Some fun ideas include:
● Formal clothes and some zombie makeup. Turning something formal into something scary only takes a few tears and some fake blood. A suit will keep kids warm, and they can be anything from Beetlejuice to a zombie bridegroom. A wedding dress is another common thrift store find, and they are often cheaper than a traditional customer (and a lot higher quality). A zombie bride is a great way to be both fancy and scary.
● Old-fashioned clothes. Another way to keep kids warm and happy on October 31st is making a costume from old-fashion clothes. The ideas here are endless – grandmas and grandpas, 50s pinups and zoot suits, or country chic. Decades of bad fashion are great sparks for the imagination on Halloween.
● Industrial gear. Orange jumpsuits make great hazmat suits – just add some protective eye gear. Work overalls with a yellow shirt is an easy minion. Brown work coveralls can create all manner of construction work costumes.
● Button down shirts. You may not even need a thrift store for this one.
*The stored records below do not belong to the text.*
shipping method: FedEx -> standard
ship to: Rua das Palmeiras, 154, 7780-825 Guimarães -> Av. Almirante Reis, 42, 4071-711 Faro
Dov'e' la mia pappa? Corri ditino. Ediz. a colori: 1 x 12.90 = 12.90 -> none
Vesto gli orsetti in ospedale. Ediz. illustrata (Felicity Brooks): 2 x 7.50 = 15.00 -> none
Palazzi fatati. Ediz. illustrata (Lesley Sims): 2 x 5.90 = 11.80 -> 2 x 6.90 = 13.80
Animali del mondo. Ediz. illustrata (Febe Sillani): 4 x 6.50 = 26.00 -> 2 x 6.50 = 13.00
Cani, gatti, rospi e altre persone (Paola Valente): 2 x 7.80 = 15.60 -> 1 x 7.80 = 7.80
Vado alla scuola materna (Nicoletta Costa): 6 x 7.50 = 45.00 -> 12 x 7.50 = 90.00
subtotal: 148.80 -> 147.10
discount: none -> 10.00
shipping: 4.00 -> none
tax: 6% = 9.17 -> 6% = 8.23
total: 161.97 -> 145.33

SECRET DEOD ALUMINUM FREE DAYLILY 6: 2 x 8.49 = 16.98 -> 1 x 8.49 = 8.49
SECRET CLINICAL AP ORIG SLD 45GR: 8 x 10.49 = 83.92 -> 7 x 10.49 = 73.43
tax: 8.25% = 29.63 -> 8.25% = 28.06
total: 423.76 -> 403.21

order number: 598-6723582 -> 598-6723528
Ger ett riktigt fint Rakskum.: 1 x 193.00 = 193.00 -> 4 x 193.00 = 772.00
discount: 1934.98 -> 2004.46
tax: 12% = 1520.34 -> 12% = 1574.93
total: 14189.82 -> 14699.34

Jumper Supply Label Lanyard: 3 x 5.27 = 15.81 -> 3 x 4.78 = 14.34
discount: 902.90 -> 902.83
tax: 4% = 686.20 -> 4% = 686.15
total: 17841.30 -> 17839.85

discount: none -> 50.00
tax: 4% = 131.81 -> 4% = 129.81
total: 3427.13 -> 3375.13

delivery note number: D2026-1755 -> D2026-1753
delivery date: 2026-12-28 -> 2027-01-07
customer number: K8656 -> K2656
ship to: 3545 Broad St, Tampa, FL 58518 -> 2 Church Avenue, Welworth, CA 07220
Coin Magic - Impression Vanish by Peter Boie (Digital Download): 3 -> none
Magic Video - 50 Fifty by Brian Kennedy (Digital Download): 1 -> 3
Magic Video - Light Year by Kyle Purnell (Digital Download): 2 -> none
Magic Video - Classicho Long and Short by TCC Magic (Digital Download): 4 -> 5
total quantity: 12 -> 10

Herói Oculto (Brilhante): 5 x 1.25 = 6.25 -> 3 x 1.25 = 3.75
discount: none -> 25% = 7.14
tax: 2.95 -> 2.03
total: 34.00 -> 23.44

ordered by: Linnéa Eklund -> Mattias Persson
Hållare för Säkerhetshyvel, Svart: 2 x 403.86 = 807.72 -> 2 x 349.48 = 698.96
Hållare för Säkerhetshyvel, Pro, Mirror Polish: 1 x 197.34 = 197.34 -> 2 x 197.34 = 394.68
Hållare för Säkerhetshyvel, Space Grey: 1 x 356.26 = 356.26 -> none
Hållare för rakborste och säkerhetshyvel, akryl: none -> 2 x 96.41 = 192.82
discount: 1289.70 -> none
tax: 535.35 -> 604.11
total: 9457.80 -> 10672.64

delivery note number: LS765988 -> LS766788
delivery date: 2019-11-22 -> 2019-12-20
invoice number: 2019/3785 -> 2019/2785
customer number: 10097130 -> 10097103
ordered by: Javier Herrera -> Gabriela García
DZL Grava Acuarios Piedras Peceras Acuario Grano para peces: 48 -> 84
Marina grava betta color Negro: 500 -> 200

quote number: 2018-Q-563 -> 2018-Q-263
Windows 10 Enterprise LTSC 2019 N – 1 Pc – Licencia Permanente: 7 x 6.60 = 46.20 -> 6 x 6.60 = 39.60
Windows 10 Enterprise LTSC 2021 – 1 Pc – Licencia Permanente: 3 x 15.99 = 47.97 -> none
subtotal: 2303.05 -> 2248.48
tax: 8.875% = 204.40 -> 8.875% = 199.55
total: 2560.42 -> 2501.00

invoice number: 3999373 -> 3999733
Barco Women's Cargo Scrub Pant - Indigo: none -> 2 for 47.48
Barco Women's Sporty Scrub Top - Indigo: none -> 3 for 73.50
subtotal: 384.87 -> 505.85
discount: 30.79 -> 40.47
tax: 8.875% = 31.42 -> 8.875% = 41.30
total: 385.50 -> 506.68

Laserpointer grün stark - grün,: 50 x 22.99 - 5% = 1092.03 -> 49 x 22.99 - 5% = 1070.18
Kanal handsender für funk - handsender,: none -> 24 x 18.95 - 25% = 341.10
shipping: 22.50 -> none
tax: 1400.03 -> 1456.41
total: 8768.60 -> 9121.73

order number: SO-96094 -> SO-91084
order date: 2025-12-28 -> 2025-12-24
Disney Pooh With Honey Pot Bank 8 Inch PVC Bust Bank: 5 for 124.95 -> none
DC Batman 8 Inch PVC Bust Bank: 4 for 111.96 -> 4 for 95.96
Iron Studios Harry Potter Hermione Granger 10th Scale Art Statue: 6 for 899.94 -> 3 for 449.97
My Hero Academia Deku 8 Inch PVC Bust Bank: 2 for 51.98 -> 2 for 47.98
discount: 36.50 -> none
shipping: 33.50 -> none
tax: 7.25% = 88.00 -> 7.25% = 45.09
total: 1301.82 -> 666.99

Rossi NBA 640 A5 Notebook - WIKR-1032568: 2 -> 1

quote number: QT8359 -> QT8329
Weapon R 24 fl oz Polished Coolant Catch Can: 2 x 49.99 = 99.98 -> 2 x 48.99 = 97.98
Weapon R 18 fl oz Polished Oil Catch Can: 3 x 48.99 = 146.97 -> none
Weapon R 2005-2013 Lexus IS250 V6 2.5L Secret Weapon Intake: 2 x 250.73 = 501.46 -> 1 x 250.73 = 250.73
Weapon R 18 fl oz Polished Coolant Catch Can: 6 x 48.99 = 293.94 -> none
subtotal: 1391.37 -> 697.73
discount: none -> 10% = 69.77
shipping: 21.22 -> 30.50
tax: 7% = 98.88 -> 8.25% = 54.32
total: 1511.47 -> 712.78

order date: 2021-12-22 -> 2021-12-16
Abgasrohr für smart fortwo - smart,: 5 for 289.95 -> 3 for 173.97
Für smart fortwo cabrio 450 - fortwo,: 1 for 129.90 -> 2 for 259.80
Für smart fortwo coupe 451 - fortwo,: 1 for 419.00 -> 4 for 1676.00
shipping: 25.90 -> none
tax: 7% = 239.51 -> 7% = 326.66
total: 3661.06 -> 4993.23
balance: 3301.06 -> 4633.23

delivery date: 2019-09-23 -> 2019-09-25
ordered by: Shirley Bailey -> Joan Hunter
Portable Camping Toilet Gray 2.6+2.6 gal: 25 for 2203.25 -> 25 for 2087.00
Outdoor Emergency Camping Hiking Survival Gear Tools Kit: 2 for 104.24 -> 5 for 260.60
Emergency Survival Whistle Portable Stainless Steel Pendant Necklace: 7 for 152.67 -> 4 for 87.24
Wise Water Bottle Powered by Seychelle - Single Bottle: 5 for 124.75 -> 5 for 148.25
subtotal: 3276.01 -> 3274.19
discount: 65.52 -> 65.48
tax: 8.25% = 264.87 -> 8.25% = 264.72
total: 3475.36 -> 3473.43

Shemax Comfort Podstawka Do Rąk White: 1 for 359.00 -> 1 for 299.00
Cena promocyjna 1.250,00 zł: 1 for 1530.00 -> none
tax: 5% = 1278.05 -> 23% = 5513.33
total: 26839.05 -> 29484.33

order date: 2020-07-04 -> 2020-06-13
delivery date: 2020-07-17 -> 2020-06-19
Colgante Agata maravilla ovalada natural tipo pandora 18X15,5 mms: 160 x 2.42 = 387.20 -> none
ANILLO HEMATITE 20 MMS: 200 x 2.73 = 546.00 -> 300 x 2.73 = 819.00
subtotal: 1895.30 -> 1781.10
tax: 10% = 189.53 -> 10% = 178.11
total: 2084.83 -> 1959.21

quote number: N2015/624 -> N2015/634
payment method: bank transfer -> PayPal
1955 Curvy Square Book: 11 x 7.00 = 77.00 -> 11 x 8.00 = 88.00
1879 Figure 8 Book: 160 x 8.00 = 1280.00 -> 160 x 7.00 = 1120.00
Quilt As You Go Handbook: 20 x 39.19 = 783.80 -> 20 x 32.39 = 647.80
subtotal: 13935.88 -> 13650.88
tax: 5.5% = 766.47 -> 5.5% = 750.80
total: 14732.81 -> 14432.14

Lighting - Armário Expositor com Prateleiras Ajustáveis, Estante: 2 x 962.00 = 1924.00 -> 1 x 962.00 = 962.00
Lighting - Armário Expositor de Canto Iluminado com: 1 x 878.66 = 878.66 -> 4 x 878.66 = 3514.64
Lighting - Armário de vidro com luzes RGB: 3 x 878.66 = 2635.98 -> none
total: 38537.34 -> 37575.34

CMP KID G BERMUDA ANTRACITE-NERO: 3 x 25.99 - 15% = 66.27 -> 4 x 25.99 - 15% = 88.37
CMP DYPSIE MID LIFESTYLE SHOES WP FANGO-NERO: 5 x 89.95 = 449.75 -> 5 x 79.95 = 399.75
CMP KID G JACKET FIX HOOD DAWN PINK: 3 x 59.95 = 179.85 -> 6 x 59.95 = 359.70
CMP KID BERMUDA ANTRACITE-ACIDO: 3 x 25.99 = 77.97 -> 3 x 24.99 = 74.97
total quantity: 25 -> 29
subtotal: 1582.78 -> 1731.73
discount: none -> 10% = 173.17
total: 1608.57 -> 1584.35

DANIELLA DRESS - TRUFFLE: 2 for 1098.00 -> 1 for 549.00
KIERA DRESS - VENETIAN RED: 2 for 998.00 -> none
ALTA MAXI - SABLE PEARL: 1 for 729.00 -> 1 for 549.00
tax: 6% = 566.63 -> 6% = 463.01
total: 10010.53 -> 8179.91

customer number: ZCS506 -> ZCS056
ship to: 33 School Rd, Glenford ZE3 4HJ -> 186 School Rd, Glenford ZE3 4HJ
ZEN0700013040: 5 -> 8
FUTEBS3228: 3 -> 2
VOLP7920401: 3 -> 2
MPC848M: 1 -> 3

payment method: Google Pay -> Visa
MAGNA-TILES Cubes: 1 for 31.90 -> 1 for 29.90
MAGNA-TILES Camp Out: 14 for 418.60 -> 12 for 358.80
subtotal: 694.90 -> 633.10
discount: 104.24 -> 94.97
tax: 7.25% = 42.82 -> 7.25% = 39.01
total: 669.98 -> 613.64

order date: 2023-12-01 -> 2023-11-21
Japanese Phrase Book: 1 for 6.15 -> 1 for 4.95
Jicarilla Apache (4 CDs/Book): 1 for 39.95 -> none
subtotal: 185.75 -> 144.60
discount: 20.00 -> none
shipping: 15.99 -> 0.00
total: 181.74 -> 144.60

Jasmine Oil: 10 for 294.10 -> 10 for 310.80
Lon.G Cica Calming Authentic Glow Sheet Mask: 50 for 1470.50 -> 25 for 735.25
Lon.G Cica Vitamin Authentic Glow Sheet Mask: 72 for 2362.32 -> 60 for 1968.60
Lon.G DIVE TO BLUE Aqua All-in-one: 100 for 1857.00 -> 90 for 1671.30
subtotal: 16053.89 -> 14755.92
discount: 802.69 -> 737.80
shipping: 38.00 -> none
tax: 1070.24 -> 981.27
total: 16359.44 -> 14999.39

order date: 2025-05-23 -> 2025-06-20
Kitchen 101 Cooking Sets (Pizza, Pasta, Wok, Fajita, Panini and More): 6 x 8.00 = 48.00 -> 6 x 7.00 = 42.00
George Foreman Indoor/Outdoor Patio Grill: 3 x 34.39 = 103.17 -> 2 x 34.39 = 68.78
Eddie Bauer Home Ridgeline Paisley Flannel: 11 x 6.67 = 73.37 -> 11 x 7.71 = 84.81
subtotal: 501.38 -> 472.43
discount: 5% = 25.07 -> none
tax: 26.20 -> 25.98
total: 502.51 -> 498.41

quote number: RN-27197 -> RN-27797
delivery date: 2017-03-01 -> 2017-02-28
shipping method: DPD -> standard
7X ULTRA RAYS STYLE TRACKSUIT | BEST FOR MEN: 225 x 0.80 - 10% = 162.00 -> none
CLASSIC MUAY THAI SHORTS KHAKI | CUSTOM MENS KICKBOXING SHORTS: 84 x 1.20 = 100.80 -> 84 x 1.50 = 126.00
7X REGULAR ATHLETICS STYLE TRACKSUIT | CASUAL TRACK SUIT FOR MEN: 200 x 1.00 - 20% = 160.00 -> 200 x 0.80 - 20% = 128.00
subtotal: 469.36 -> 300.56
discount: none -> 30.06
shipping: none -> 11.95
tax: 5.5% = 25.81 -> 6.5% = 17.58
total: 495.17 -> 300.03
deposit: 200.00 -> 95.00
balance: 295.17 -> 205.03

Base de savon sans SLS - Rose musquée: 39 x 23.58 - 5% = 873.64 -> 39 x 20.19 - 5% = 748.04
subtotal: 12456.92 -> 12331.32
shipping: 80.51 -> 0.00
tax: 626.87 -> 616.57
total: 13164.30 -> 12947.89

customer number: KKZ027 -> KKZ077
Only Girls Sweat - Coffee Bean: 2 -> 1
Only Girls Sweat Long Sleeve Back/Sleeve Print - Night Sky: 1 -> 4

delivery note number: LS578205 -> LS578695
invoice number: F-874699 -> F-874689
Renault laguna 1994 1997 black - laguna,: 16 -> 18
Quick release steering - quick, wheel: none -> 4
A blue oxford that is half buttoned to reveal a superman tee underneath is a perfect Clark Kent costume – just add a loose tie and glasses. Same shirt, coupled with a wig, a fake beard, and a paintbrush create a perfect Bob Ross. If there’s a flannel sitting in the closet, add some fake hair under the sleeves and some werewolf makeup, then howl at the moon!
Make costume creation a family-event rather than a dreaded trip of shopping when you harness your create juices and some thrift store help.
If you have pets, don’t forget that they can dress up, too! Find inspiration for the paw-fect pet costumes from websites like Chewy or even check in stores like PetSmart or Target while you’re out shopping. Some of the most popular costumes for furry friends include pumpkins, lions, hotdogs, and bumblebees. If your pet hates dressing up, maybe opt to get them cute Halloween-themed treats or toys instead.
Halloween for the Win
When you spend time crafting DIY décor, doing hands-on activities, and creating homemade costumes during the season, you take home great memories along with buckets of candy.